Djaffar shared in an interview that his passion for the trumpet was ignited by Messaoud Bellemou, a trumpeter from Aïn Témouchent, as well as by his musical idols such as Umm Kalthoum, Ahmed Wahby, Belaoui Houari, his brother Mohamed Maghni, and Miles Davis. He learned to play the trumpet from a Spanish musician named Philiberto Serna, who was living in Oran.

Djaffar began his career as a trumpeter with Mohamed Belarbi's orchestra, where he became active in the late 1970s and early 1980s on RTA d'Oran.

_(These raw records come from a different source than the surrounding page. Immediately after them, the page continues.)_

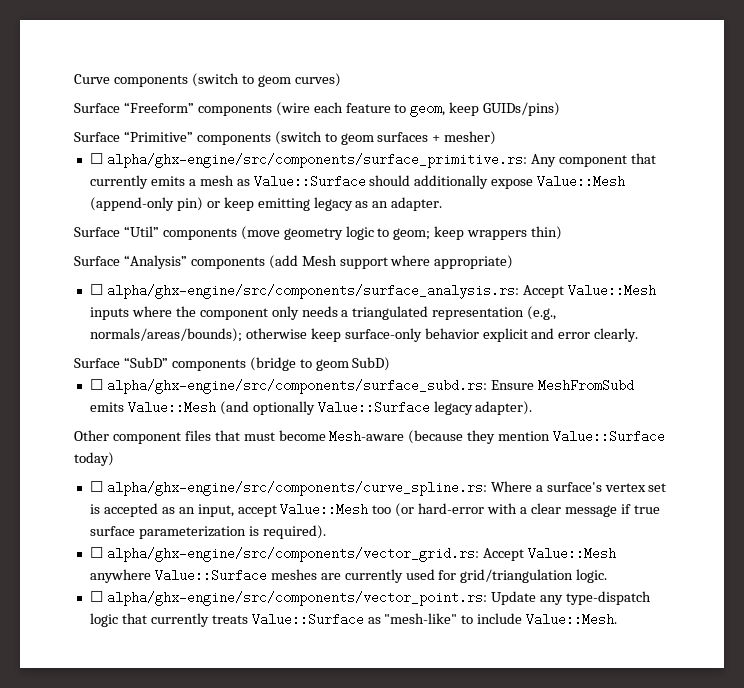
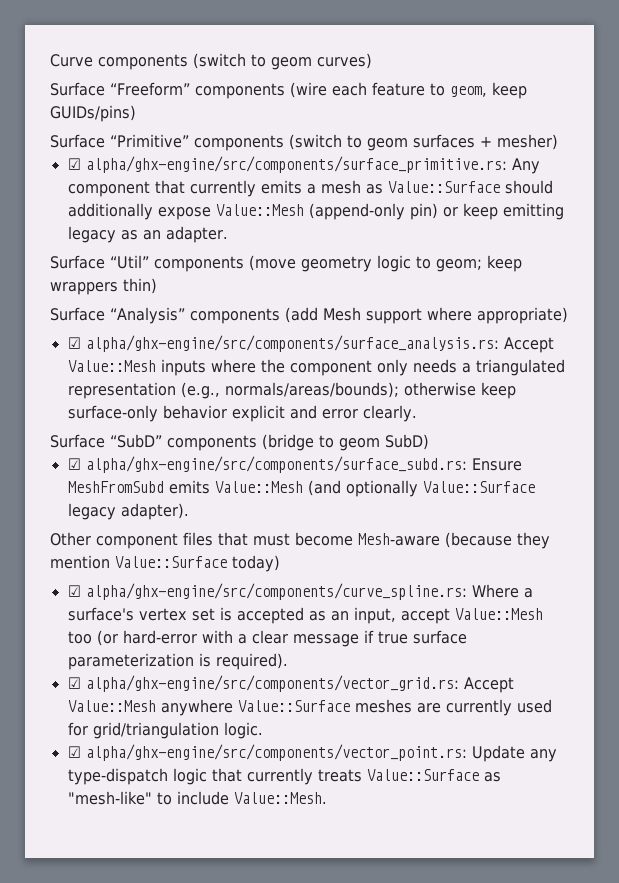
- ☐ alpha/ghx-engine/src/components/surface_primitive.rs: Any component that currently emits a mesh as Value::Surface should additionally expose Value::Mesh (append-only pin) or keep emitting legacy as an adapter.
+ ☑ alpha/ghx-engine/src/components/surface_primitive.rs: Any component that currently emits a mesh as Value::Surface should additionally expose Value::Mesh (append-only pin) or keep emitting legacy as an adapter.
- ☐ alpha/ghx-engine/src/components/surface_analysis.rs: Accept Value::Mesh inputs where the component only needs a triangulated representation (e.g., normals/areas/bounds); otherwise keep surface-only behavior explicit and error clearly.
+ ☑ alpha/ghx-engine/src/components/surface_analysis.rs: Accept Value::Mesh inputs where the component only needs a triangulated representation (e.g., normals/areas/bounds); otherwise keep surface-only behavior explicit and error clearly.
- ☐ alpha/ghx-engine/src/components/surface_subd.rs: Ensure MeshFromSubd emits Value::Mesh (and optionally Value::Surface legacy adapter).
+ ☑ alpha/ghx-engine/src/components/surface_subd.rs: Ensure MeshFromSubd emits Value::Mesh (and optionally Value::Surface legacy adapter).
- ☐ alpha/ghx-engine/src/components/curve_spline.rs: Where a surface's vertex set is accepted as an input, accept Value::Mesh too (or hard-error with a clear message if true surface parameterization is required).
+ ☑ alpha/ghx-engine/src/components/curve_spline.rs: Where a surface's vertex set is accepted as an input, accept Value::Mesh too (or hard-error with a clear message if true surface parameterization is required).
- ☐ alpha/ghx-engine/src/components/vector_grid.rs: Accept Value::Mesh anywhere Value::Surface meshes are currently used for grid/triangulation logic.
+ ☑ alpha/ghx-engine/src/components/vector_grid.rs: Accept Value::Mesh anywhere Value::Surface meshes are currently used for grid/triangulation logic.
- ☐ alpha/ghx-engine/src/components/vector_point.rs: Update any type-dispatch logic that currently treats Value::Surface as "mesh-like" to include Value::Mesh.
+ ☑ alpha/ghx-engine/src/components/vector_point.rs: Update any type-dispatch logic that currently treats Value::Surface as "mesh-like" to include Value::Mesh.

He collaborated with many raï singers, including Khaled, where he was present during the recording of Khaled's first album in 1978 and later became part of his music group for tours. He played the trumpet in the iconic song "Didi," which gained worldwide popularity. He also collaborated with Cheb Mami on the song "El Ghalia," as well as with other artists such as Fadela, Rachid Taha, and Marc Moulin, accompanying them on international tours in Europe, Latin America, Japan, Egypt, and around the world.

Furthermore, he participated in the collective chant for the 1998 FIFA World Cup song with Messaoud Bellemou. He was the only Algerian in the 1, 2, 3 Soleils orchestra, which consisted of 60 musicians.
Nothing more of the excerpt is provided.